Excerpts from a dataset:
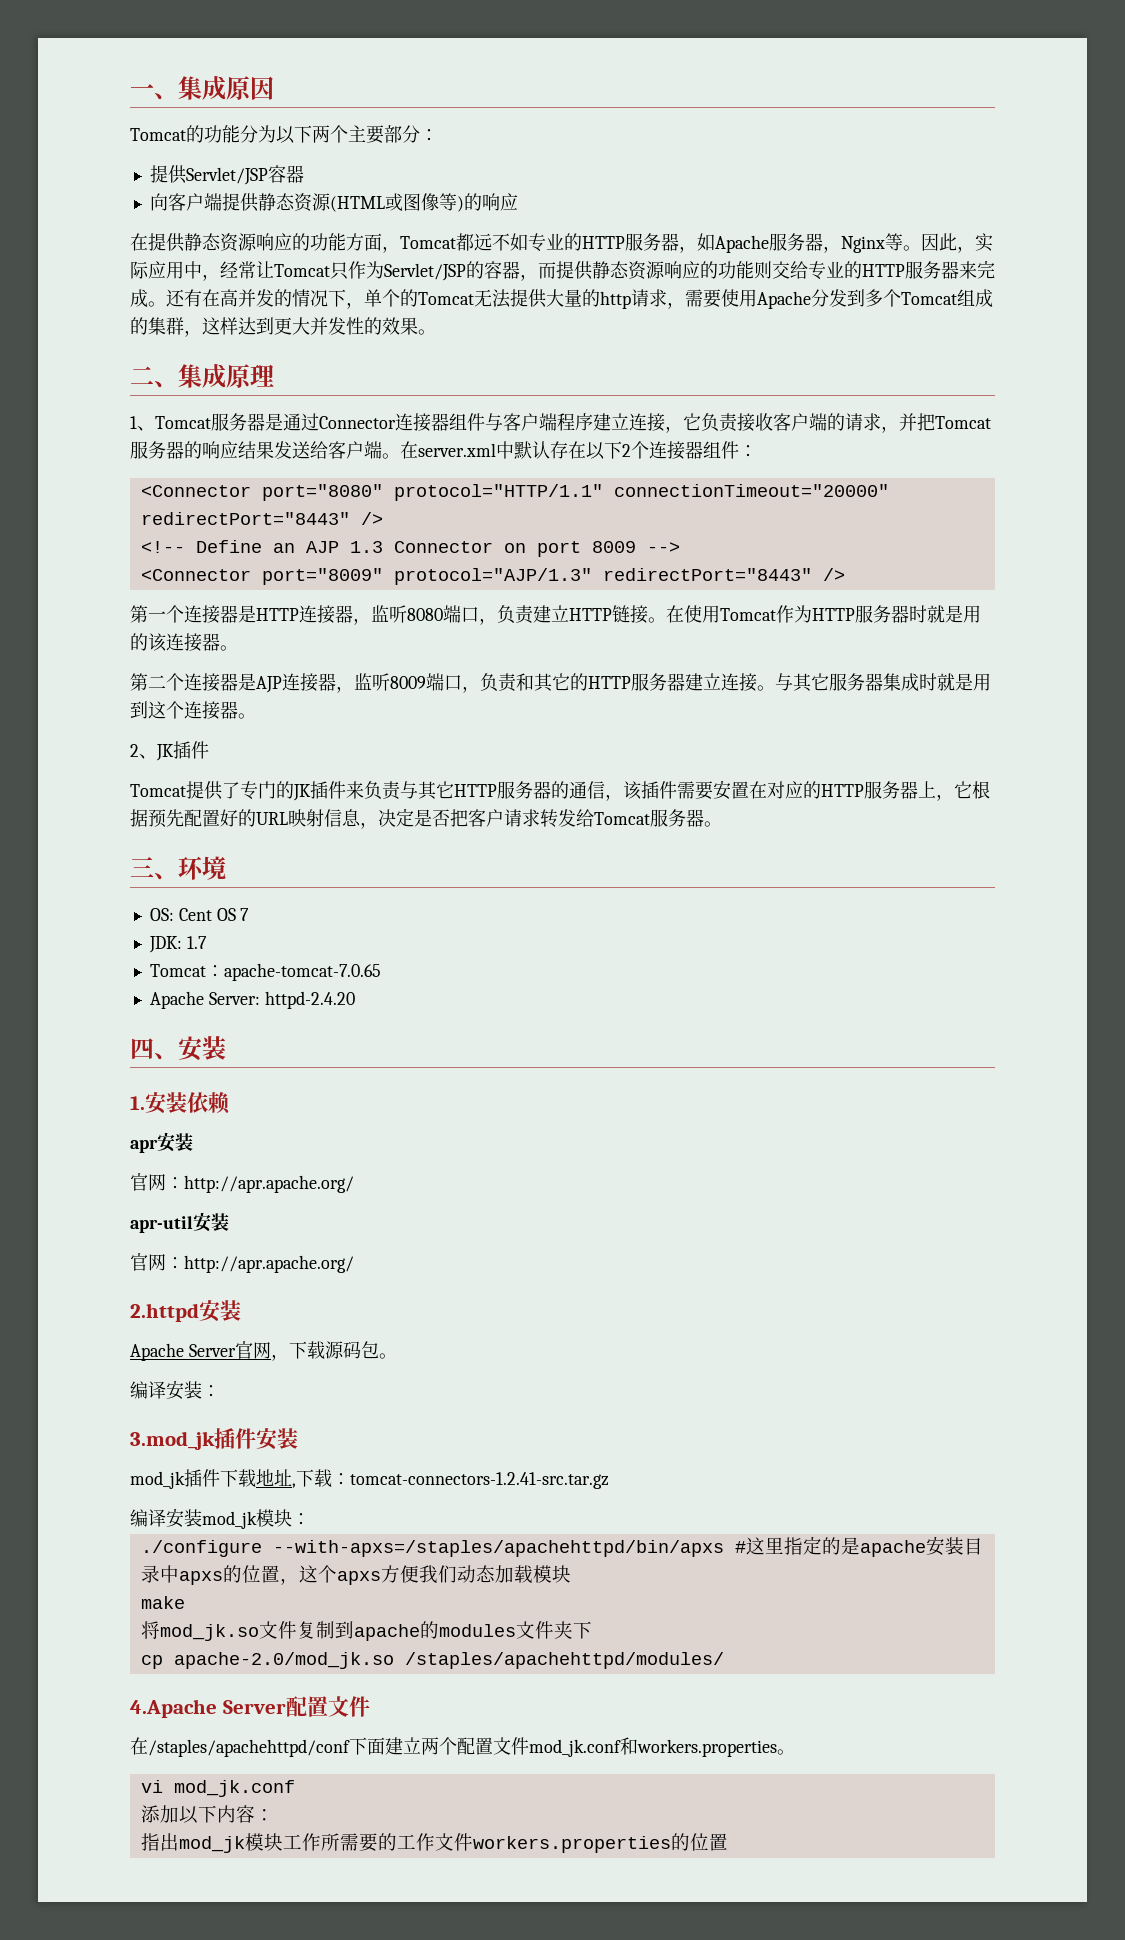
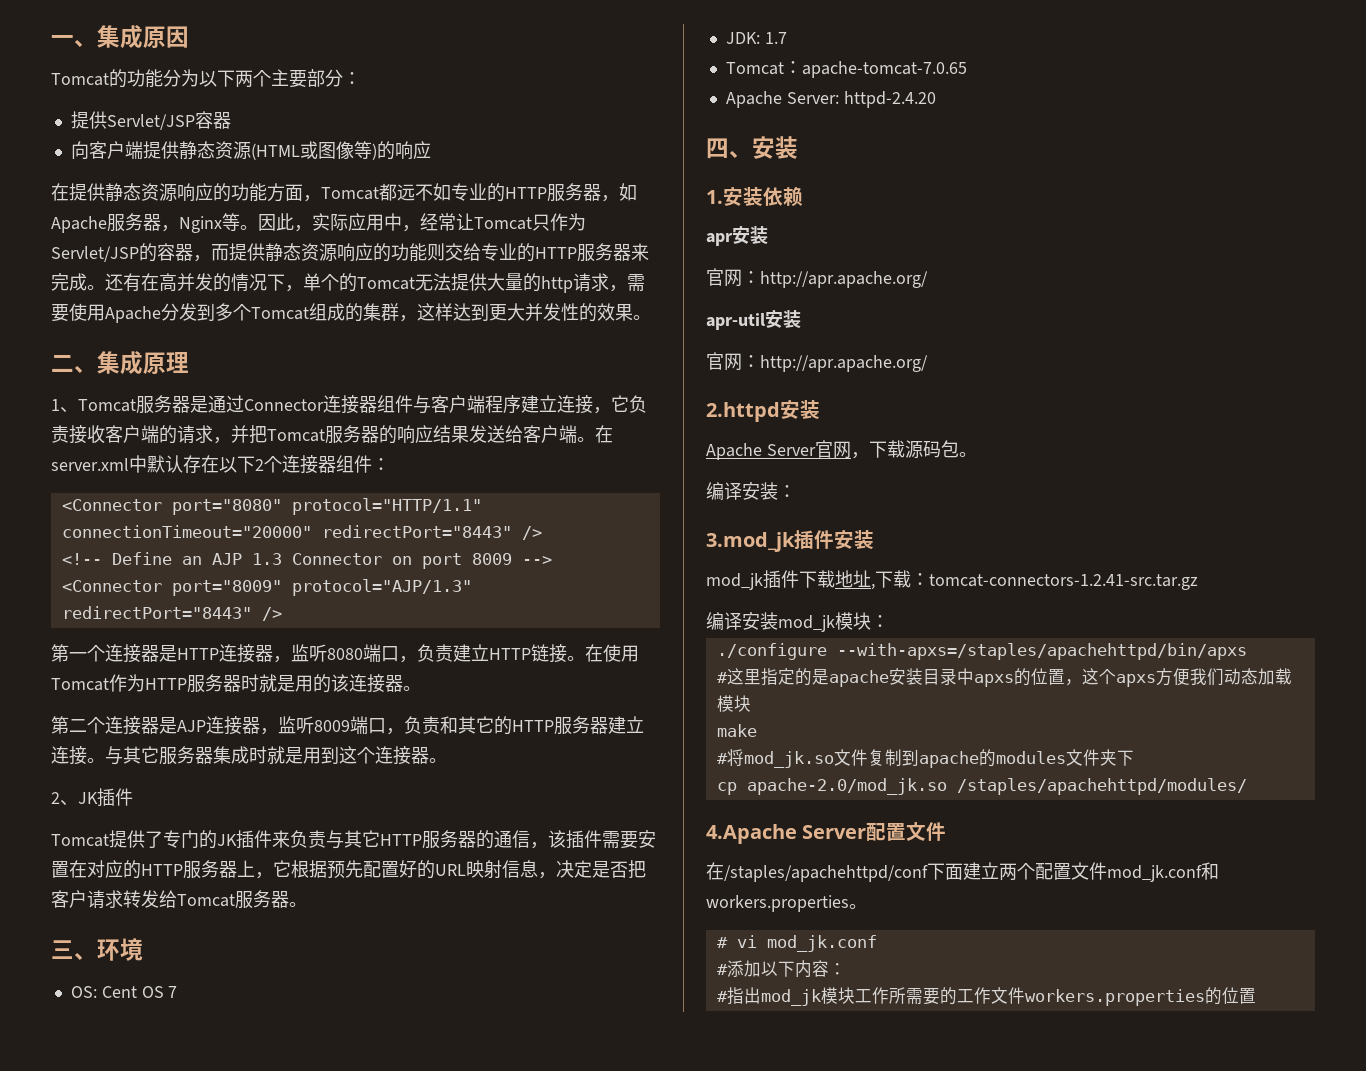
(724, 1548) none -> (1247, 651) //
(185, 1602) none -> [716,753,728,764] #
(795, 1752) none -> [716,937,728,948] #
(295, 1788) none -> [716,964,728,975] #
(274, 1815) none -> [716,991,728,1002] #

* What to work on:
Return exactly the lines from the one containing "(795, 1752) none -> [716,937,728,948] #" to the last line of the data, and nothing more.

* Response below:
(795, 1752) none -> [716,937,728,948] #
(295, 1788) none -> [716,964,728,975] #
(274, 1815) none -> [716,991,728,1002] #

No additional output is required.